--- YOUR GOAL ---
Below are the entries. Transcribe exactly the lines from the one with "discount: 3043.40 -> 3058.20" through the one with "total: 13390.96 -> 13456.08", ends included, and leave out all others.

--- EXTRACTED INFORMATION ---
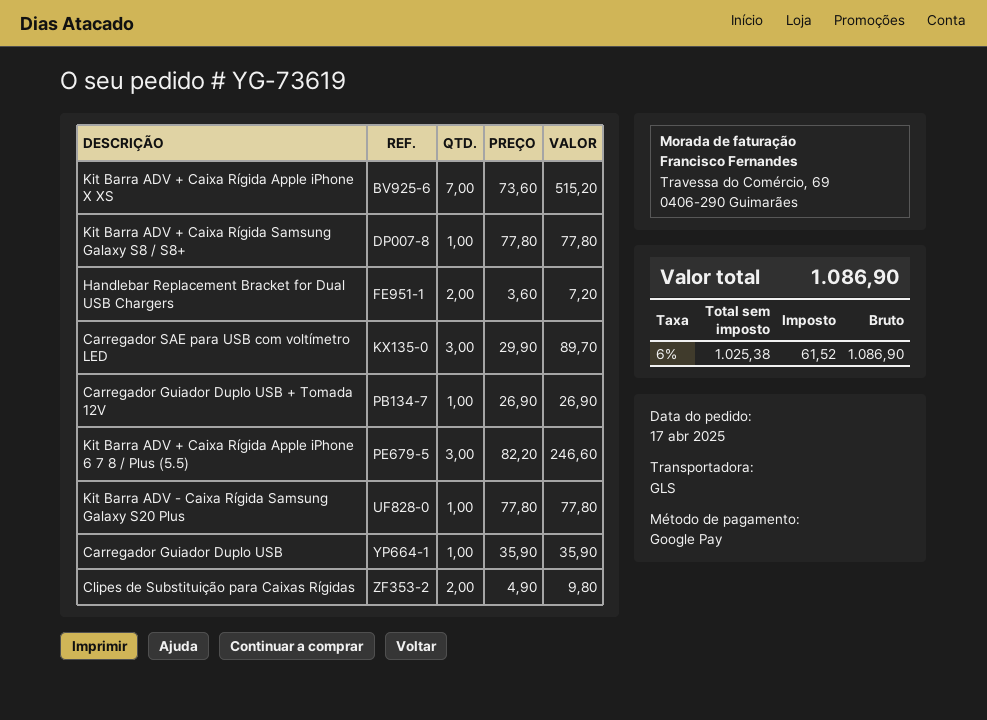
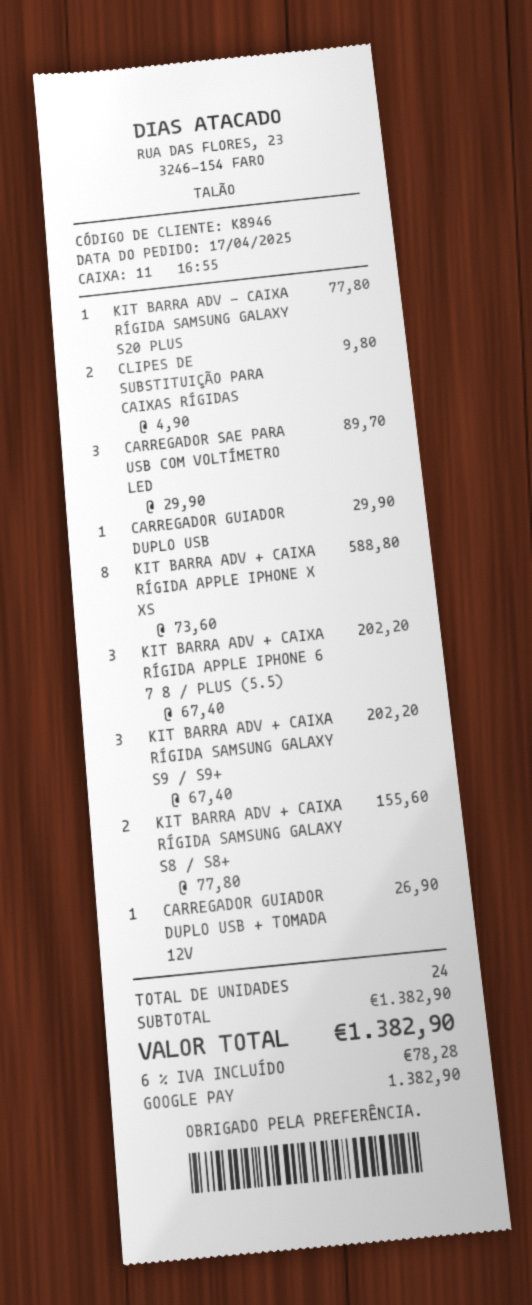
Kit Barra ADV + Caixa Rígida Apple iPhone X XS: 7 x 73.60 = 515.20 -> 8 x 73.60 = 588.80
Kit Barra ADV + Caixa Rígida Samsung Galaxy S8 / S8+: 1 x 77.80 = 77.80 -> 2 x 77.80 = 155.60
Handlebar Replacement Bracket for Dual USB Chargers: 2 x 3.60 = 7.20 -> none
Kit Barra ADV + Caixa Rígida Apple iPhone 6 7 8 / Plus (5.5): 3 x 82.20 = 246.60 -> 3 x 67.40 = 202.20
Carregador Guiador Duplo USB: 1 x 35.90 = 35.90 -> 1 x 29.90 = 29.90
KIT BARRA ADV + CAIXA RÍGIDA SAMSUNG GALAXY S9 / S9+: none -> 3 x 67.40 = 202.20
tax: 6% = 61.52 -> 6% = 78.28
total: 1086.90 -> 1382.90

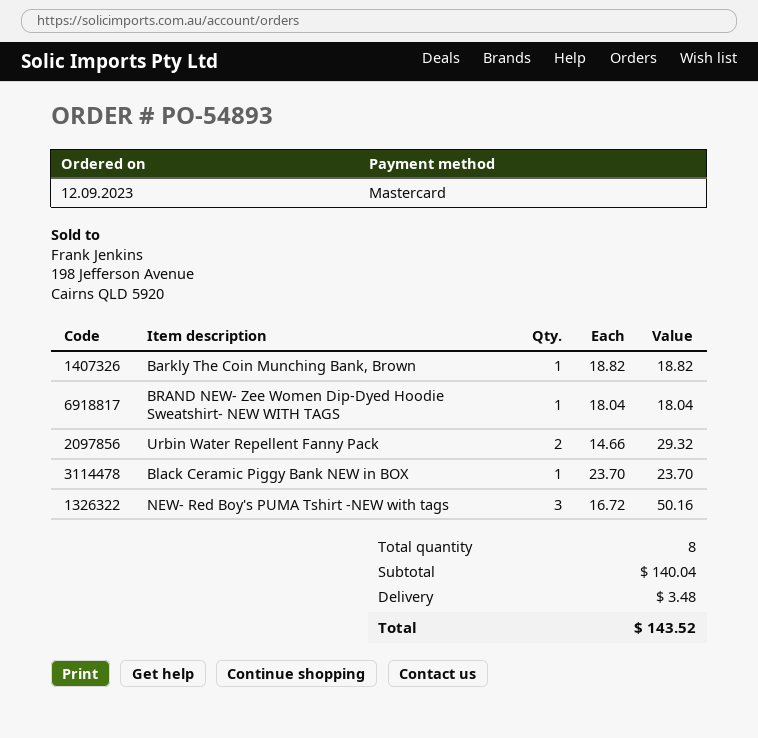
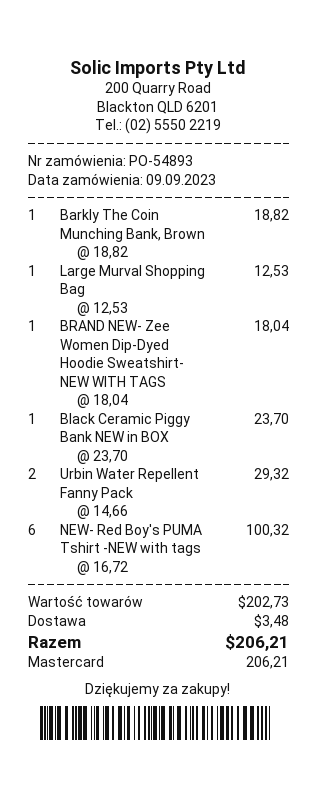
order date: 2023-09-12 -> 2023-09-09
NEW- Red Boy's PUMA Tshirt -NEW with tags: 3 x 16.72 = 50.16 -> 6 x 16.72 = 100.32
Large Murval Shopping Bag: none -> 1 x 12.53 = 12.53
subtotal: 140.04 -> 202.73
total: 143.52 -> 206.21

* * *

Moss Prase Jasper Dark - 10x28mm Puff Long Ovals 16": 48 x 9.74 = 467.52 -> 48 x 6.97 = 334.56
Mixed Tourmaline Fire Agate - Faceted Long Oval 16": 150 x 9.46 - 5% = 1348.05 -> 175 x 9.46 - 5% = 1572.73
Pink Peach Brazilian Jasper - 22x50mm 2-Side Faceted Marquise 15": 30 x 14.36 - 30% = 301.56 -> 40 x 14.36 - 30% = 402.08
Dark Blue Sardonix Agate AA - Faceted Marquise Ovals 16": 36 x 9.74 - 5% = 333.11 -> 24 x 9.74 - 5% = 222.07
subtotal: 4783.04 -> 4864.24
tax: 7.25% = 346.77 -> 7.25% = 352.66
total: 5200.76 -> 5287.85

--

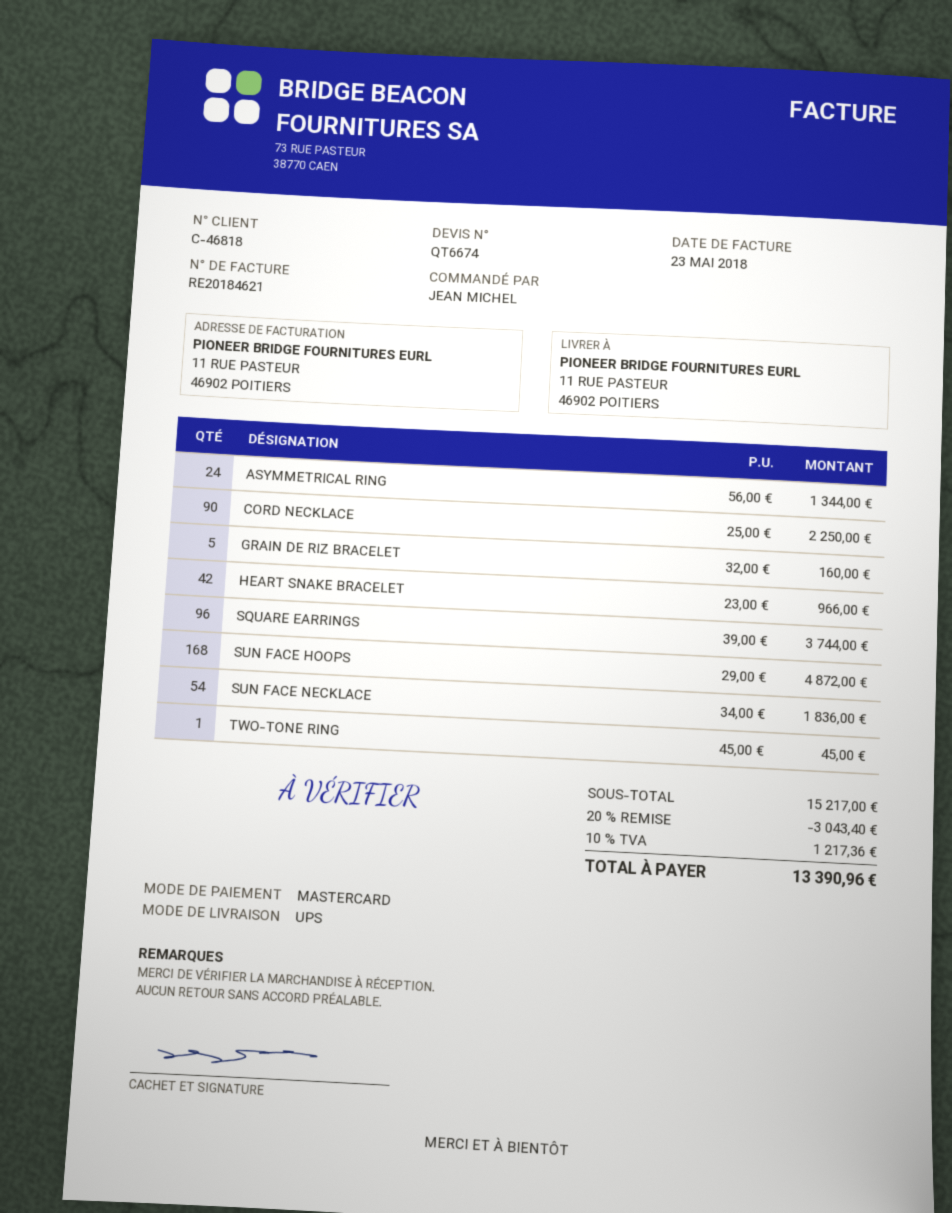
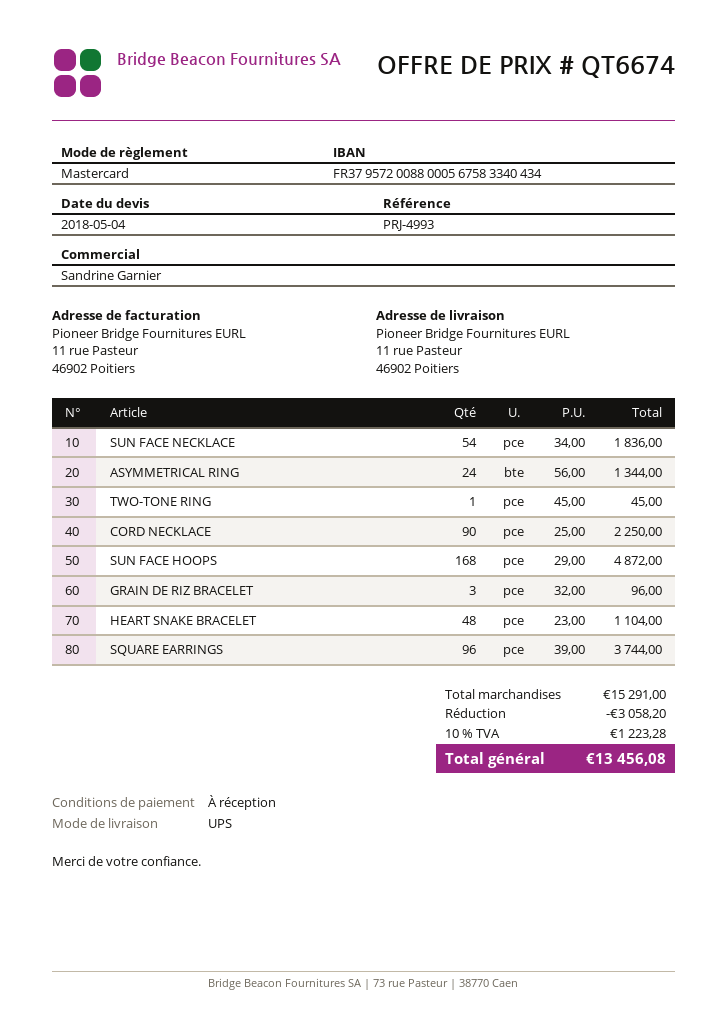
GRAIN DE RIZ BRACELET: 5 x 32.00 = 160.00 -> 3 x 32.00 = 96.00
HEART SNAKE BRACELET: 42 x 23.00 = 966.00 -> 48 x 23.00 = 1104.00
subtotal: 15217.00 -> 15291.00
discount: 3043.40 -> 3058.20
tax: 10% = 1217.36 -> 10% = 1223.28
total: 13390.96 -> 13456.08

--- SOLVED PROBLEM ---
discount: 3043.40 -> 3058.20
tax: 10% = 1217.36 -> 10% = 1223.28
total: 13390.96 -> 13456.08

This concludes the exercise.